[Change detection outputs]
※
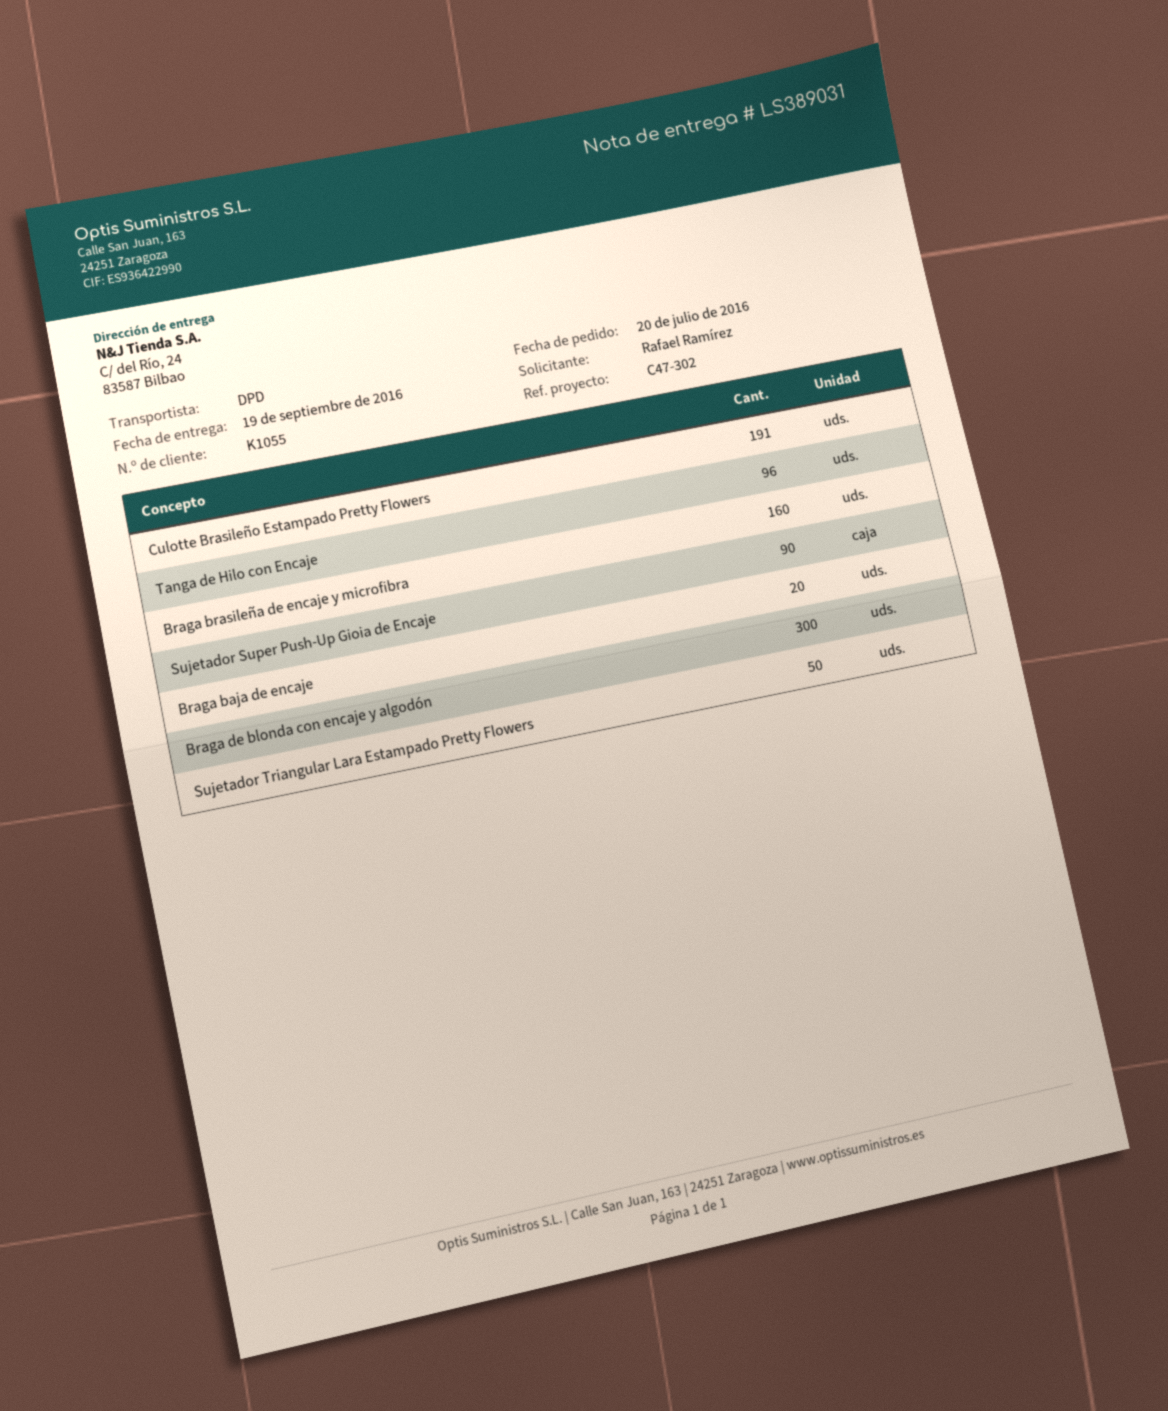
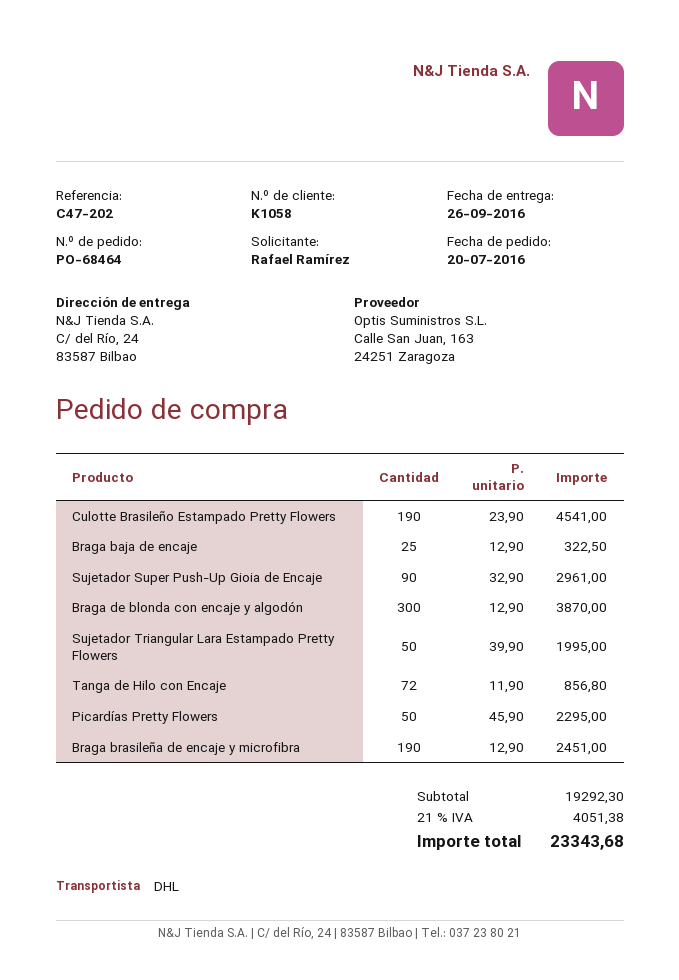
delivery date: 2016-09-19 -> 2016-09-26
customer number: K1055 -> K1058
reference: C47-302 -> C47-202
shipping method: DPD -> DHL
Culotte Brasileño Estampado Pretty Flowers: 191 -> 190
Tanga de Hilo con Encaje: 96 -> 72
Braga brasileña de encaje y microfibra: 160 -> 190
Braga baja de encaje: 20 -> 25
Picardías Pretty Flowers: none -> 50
※
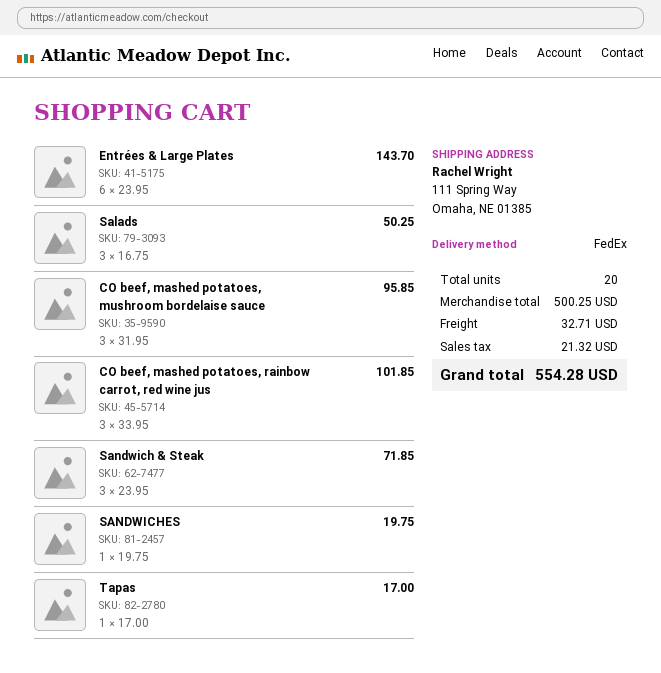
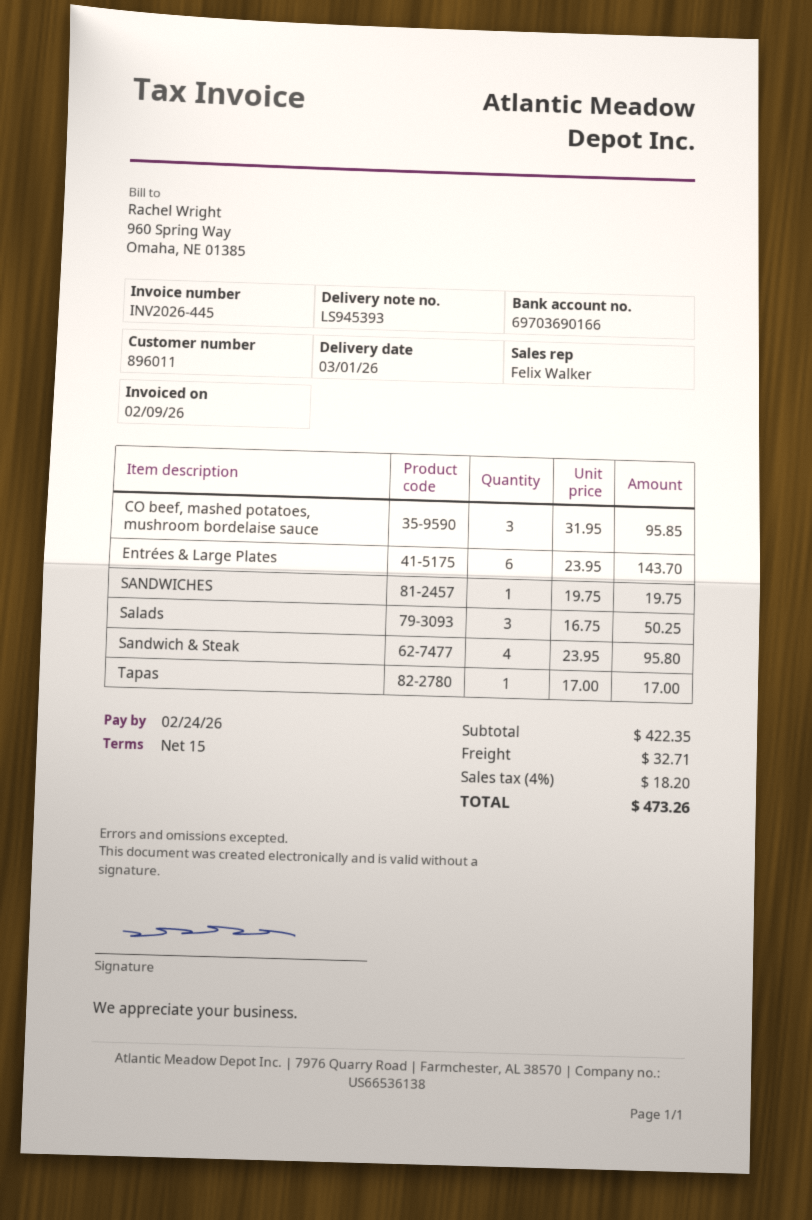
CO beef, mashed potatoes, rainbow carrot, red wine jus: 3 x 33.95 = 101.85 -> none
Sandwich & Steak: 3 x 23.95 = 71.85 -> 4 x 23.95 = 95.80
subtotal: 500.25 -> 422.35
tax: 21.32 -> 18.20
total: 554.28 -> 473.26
※
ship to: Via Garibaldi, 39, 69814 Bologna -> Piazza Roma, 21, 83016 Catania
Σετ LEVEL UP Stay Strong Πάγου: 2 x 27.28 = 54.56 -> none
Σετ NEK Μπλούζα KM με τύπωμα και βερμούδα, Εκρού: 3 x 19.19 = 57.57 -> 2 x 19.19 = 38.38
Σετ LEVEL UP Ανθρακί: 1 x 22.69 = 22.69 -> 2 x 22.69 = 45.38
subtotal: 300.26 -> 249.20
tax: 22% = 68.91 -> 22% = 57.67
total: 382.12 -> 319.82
※
## Work task
For this exercise, output exactly the lines above from the line with "ship to: Via" to the line with "total: 382.12 -> 319.82", counting both, and leave out the rest.

## Solution
ship to: Via Garibaldi, 39, 69814 Bologna -> Piazza Roma, 21, 83016 Catania
Σετ LEVEL UP Stay Strong Πάγου: 2 x 27.28 = 54.56 -> none
Σετ NEK Μπλούζα KM με τύπωμα και βερμούδα, Εκρού: 3 x 19.19 = 57.57 -> 2 x 19.19 = 38.38
Σετ LEVEL UP Ανθρακί: 1 x 22.69 = 22.69 -> 2 x 22.69 = 45.38
subtotal: 300.26 -> 249.20
tax: 22% = 68.91 -> 22% = 57.67
total: 382.12 -> 319.82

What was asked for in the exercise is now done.